The whole listing, pictures aside, should be reproduced exactly.

> [Data for this task]:
------

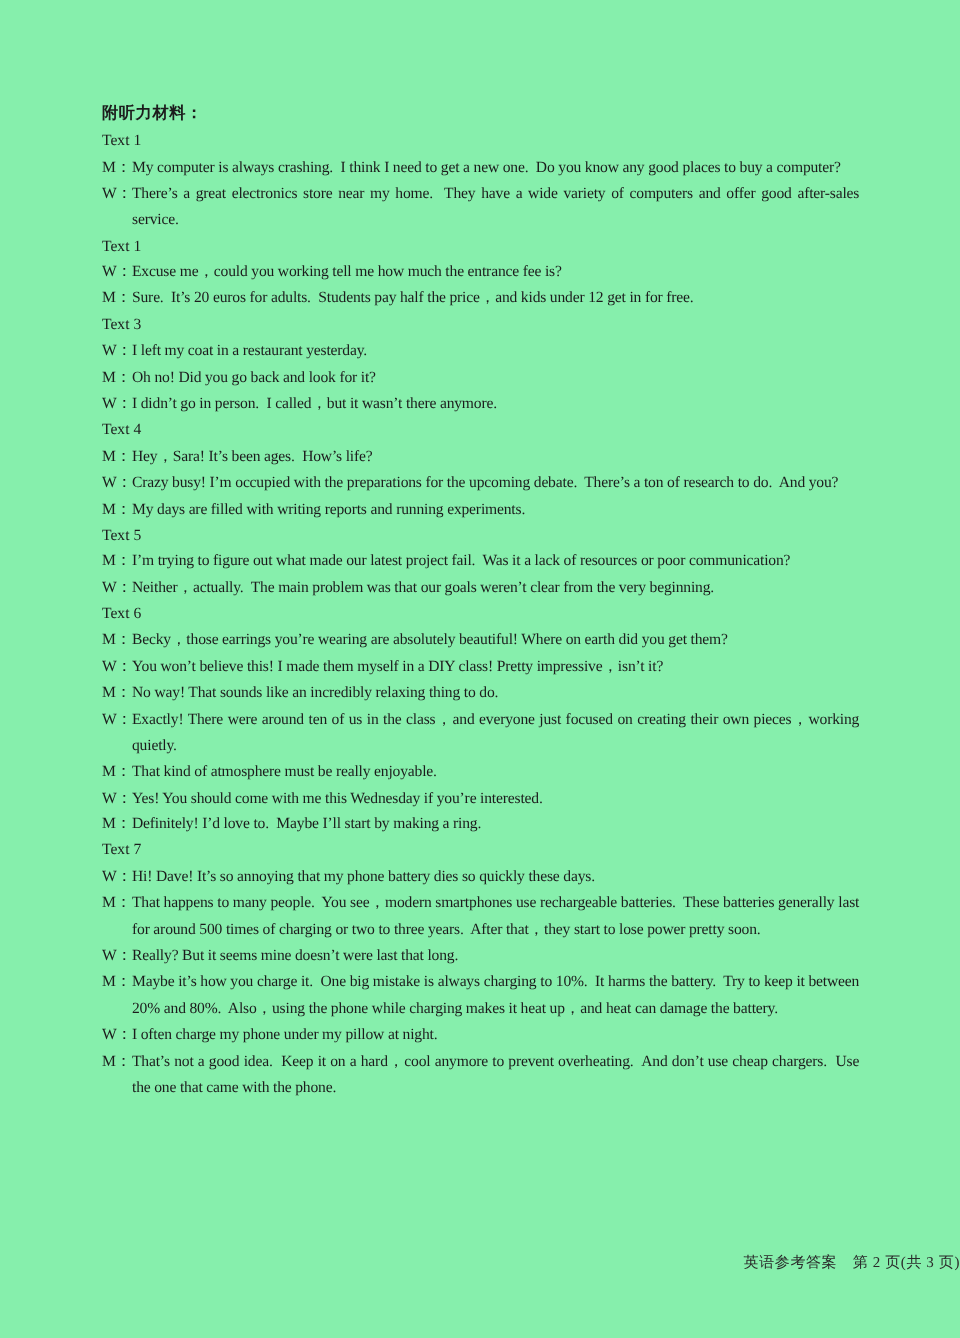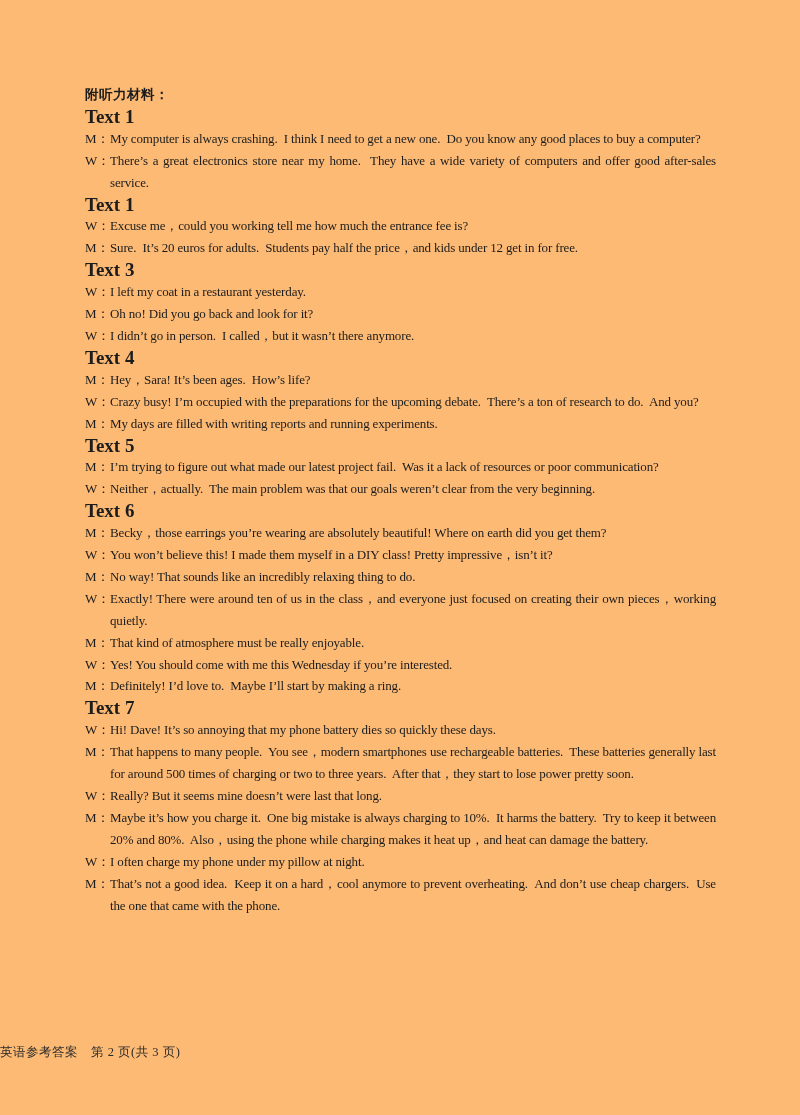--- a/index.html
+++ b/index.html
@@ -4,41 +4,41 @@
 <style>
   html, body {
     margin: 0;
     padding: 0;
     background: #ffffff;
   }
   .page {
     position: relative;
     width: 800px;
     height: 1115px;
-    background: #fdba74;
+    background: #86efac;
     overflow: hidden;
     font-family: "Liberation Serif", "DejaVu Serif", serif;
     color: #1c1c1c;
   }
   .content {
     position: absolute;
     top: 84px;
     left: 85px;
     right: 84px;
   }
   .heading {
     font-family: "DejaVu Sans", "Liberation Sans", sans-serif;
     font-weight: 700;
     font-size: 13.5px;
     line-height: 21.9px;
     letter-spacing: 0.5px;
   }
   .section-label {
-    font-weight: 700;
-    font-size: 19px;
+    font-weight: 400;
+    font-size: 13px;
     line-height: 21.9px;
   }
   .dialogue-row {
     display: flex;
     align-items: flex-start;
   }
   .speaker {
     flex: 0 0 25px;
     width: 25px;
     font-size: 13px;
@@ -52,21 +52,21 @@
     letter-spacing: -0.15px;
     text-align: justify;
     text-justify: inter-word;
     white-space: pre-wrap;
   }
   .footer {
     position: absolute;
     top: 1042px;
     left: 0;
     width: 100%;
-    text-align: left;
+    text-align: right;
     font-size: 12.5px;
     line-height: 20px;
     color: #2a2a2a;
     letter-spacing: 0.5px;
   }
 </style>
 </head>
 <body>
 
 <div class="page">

------

> [Completed task]:
--- a/index.html
+++ b/index.html
@@ -4,41 +4,41 @@
 <style>
   html, body {
     margin: 0;
     padding: 0;
     background: #ffffff;
   }
   .page {
     position: relative;
     width: 800px;
     height: 1115px;
-    background: #fdba74;
+    background: #86efac;
     overflow: hidden;
     font-family: "Liberation Serif", "DejaVu Serif", serif;
     color: #1c1c1c;
   }
   .content {
     position: absolute;
     top: 84px;
     left: 85px;
     right: 84px;
   }
   .heading {
     font-family: "DejaVu Sans", "Liberation Sans", sans-serif;
     font-weight: 700;
     font-size: 13.5px;
     line-height: 21.9px;
     letter-spacing: 0.5px;
   }
   .section-label {
-    font-weight: 700;
-    font-size: 19px;
+    font-weight: 400;
+    font-size: 13px;
     line-height: 21.9px;
   }
   .dialogue-row {
     display: flex;
     align-items: flex-start;
   }
   .speaker {
     flex: 0 0 25px;
     width: 25px;
     font-size: 13px;
@@ -52,21 +52,21 @@
     letter-spacing: -0.15px;
     text-align: justify;
     text-justify: inter-word;
     white-space: pre-wrap;
   }
   .footer {
     position: absolute;
     top: 1042px;
     left: 0;
     width: 100%;
-    text-align: left;
+    text-align: right;
     font-size: 12.5px;
     line-height: 20px;
     color: #2a2a2a;
     letter-spacing: 0.5px;
   }
 </style>
 </head>
 <body>
 
 <div class="page">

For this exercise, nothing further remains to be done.